Train Model Pipeline

Given all data files, preprocess the data and train an energy model and a costing model with the preprocessed data

train_model_pipeline.main(config_file=<typer.models.ArgumentInfo object>, random_seed=<typer.models.OptionInfo object>, hourly_energy_electric_file=<typer.models.OptionInfo object>, building_params_electric_file=<typer.models.OptionInfo object>, val_hourly_energy_file=<typer.models.OptionInfo object>, val_building_params_file=<typer.models.OptionInfo object>, hourly_energy_gas_file=<typer.models.OptionInfo object>, building_params_gas_file=<typer.models.OptionInfo object>, skip_file_preprocessing=<typer.models.OptionInfo object>, delete_preprocessing_file=<typer.models.OptionInfo object>, preprocessed_data_file=<typer.models.OptionInfo object>, estimator_type=<typer.models.OptionInfo object>, skip_feature_selection=<typer.models.OptionInfo object>, selected_features_file=<typer.models.OptionInfo object>, skip_model_training=<typer.models.OptionInfo object>, use_updated_model=<typer.models.OptionInfo object>, use_dropout=<typer.models.OptionInfo object>, selected_model_type=<typer.models.OptionInfo object>)

Run through the entire training pipeline to train two surrogate Machine Learning models, one to predict energy and one to predict costing.
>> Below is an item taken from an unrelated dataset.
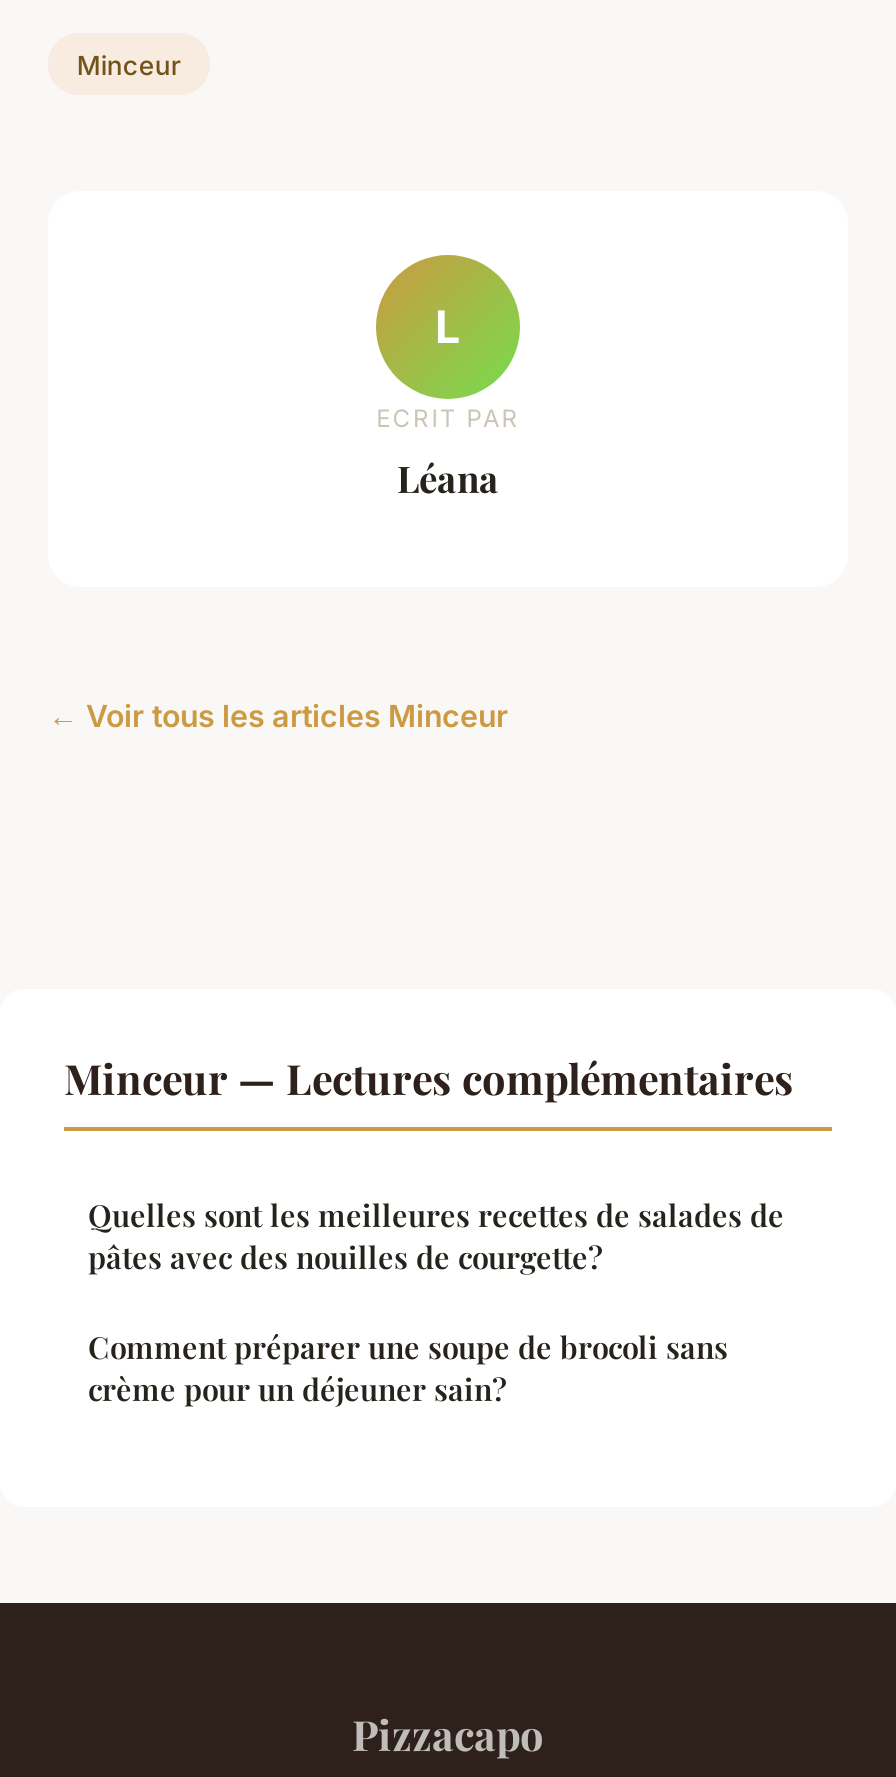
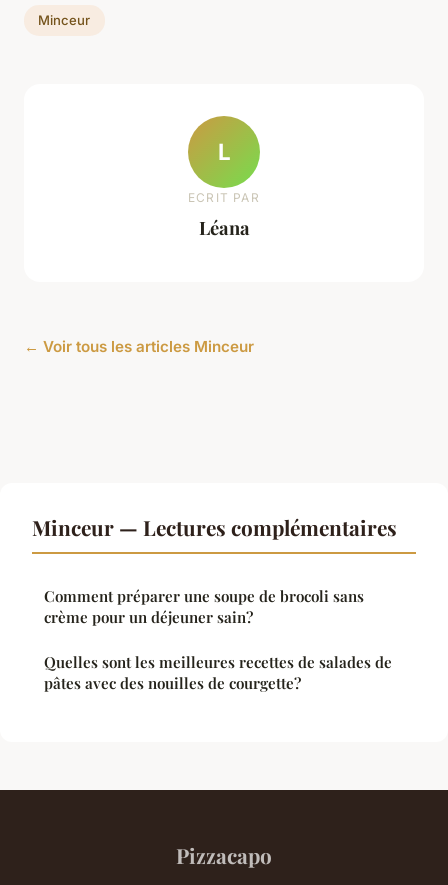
moved down: Quelles sont les meilleures recettes de salades de | pâtes avec des nouilles de courgette?

moved up: Comment préparer une soupe de brocoli sans | crème pour un déjeuner sain?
The process below is repeated for both the energy and costing training processes. First, the energy model will be trained, then the costing model will be trained. All outputs will be placed within a folder created in the specified output path which uniquely uses the datetime for naming the folder. First, the provided input building files will be loaded. Second, for energy training, the energy files will be preprocessed. The weather data will also be collected and processed for energy training. Third, the dataset is split into train/test/validation sets. Fourth, the best features from the input data will be selected to be used for training. Finally, a Machine Learning model will be instantiated and trained with the preprocessed data and selected features. Note that all inputs except for the config file are optional, however the arguements can be set from the command line if an empty string is passed as input for the config .yml file.

Parameters:
  • config_file (str) – Location of the .yml config file (default name is input_config.yml).
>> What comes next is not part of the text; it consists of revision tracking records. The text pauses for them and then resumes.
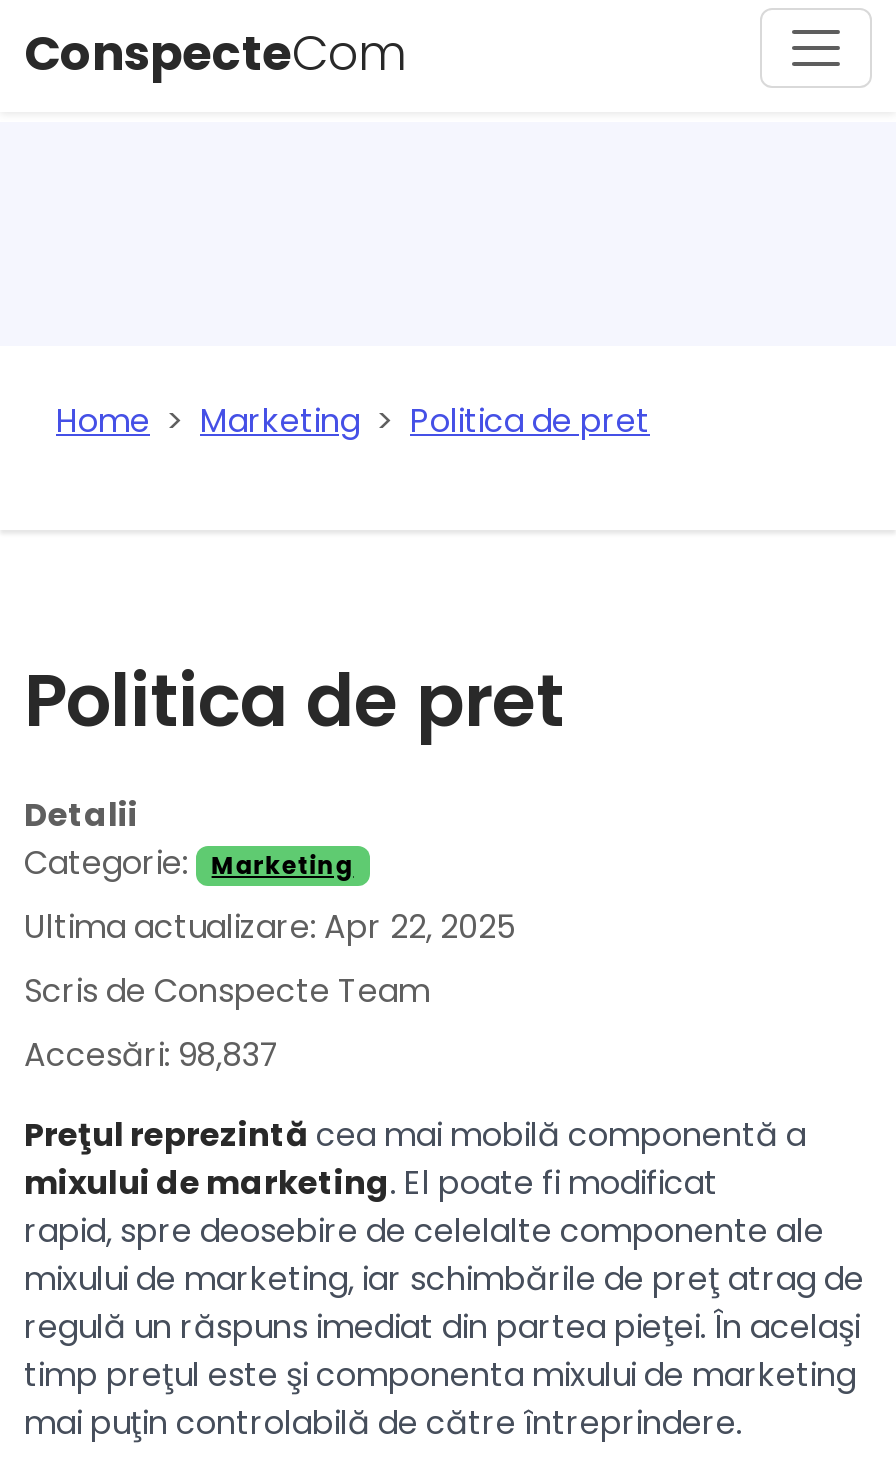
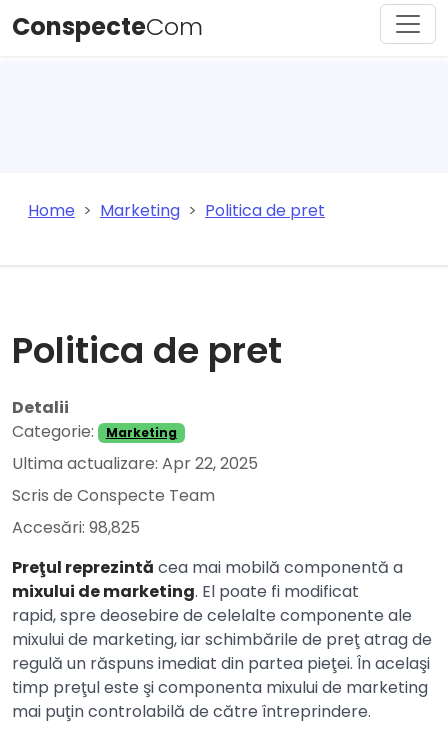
- Accesări: 98,837
+ Accesări: 98,825
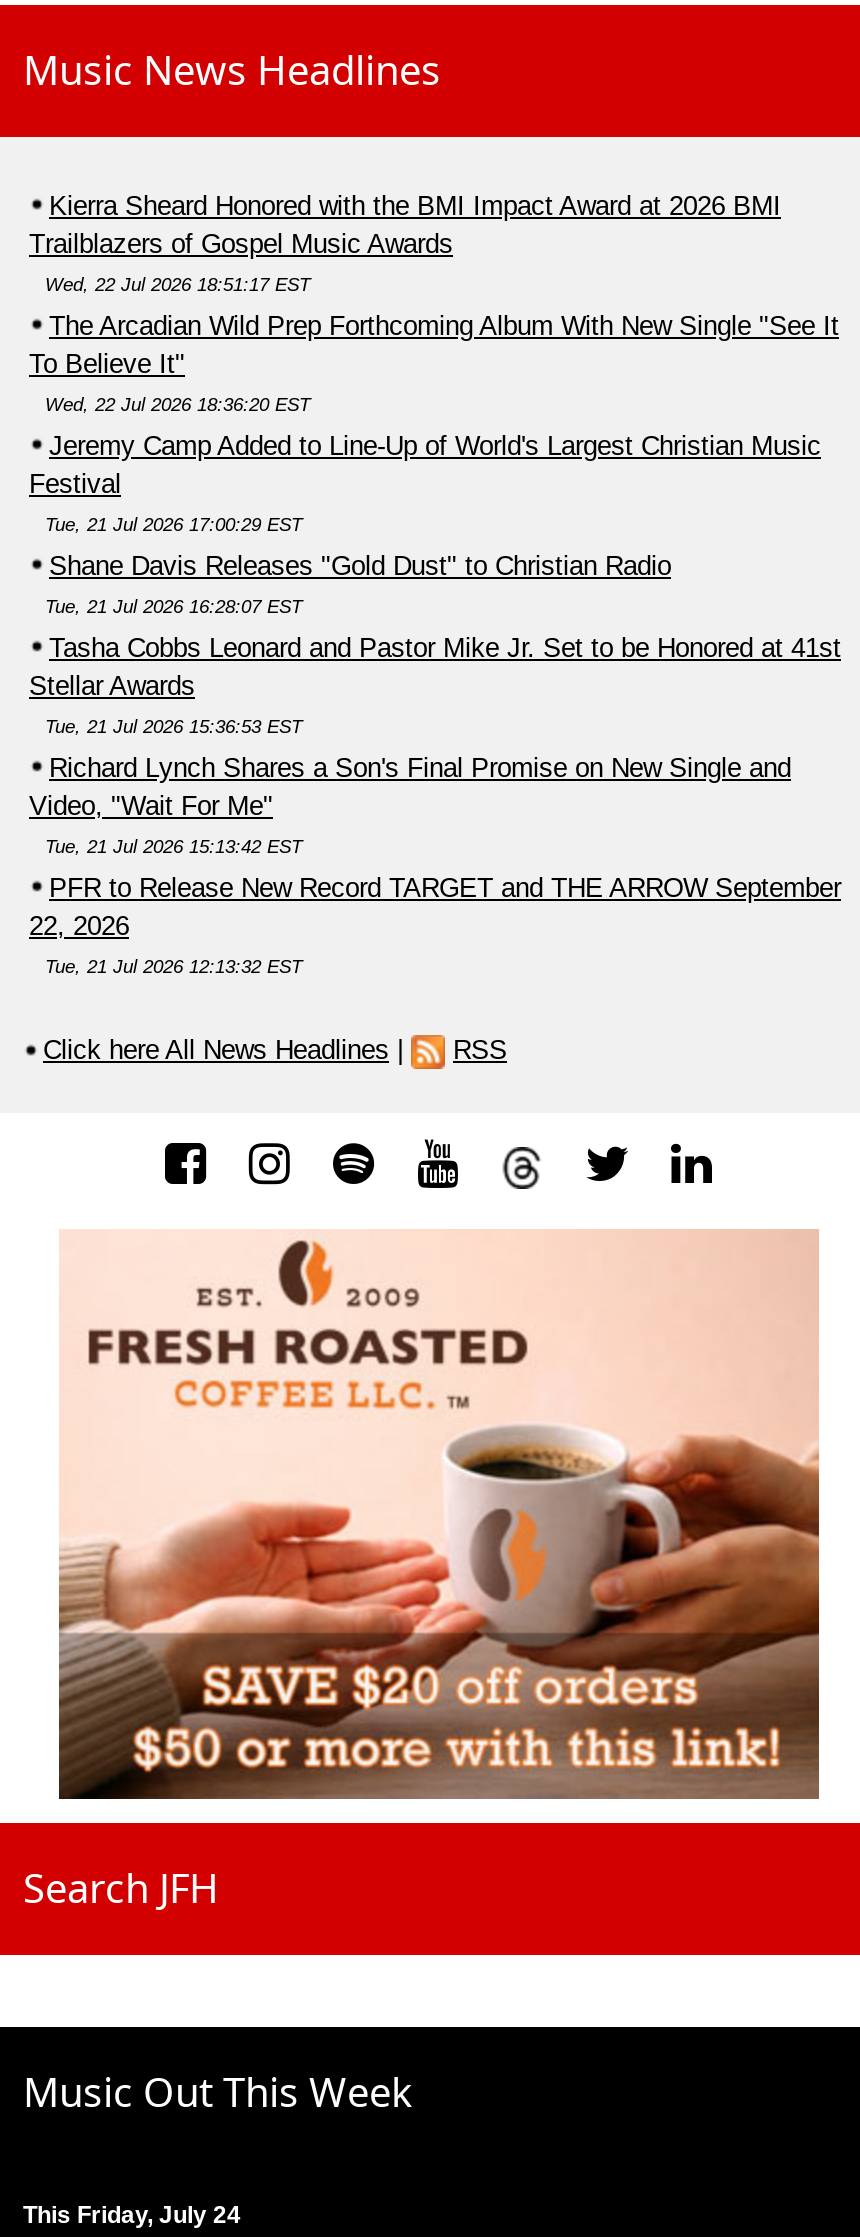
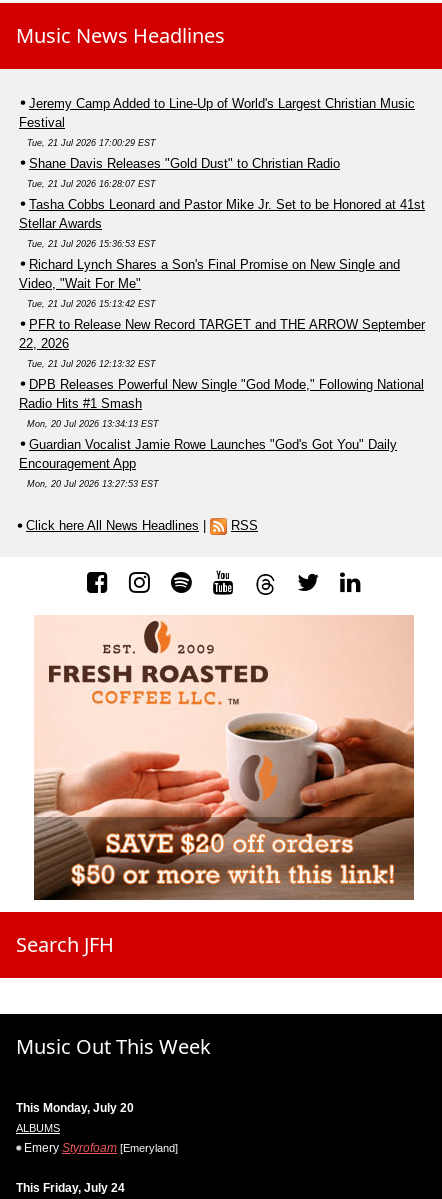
- Kierra Sheard Honored with the BMI Impact Award at 2026 BMI
- Trailblazers of Gospel Music Awards
- Wed, 22 Jul 2026 18:51:17 EST
- The Arcadian Wild Prep Forthcoming Album With New Single "See It
- To Believe It"
- Wed, 22 Jul 2026 18:36:20 EST

moved up: Jeremy Camp Added to Line-Up of World's Largest Christian Music | Festival | Tue, 21 Jul 2026 17:00:29 EST | ... | 22, 2026 | Tue, 21 Jul 2026 12:13:32 EST

+ DPB Releases Powerful New Single "God Mode," Following National
+ Radio Hits #1 Smash
+ Mon, 20 Jul 2026 13:34:13 EST
+ Guardian Vocalist Jamie Rowe Launches "God's Got You" Daily
+ Encouragement App
+ Mon, 20 Jul 2026 13:27:53 EST

+ This Monday, July 20
+ ALBUMS
+ Emery Styrofoam [Emeryland]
  • random_seed (int) – Random seed to be used when training.

  • hourly_energy_electric_file (str) – Location and name of a electricity energy file to be used if the config file is not used.

  • building_params_electric_file (str) – Location and name of a electricity building parameters file to be used if the config file is not used.

  • val_hourly_energy_file (str) – Location and name of an energy validation file to be used if the config file is not used.

  • val_building_params_file (str) – Location and name of a building parameters validation file to be used if the config file is not used.

  • hourly_energy_gas_file (str) – Location and name of a gas energy file to be used if the config file is not used.

  • building_params_gas_file (str) – Location and name of a gas building parameters file to be used if the config file is not used.

  • skip_file_preprocessing (bool) – True if the .json preprocessing file generation should be skipped, where the preprocessed_data_file input is used, False if the preprocessing file generation should be performed.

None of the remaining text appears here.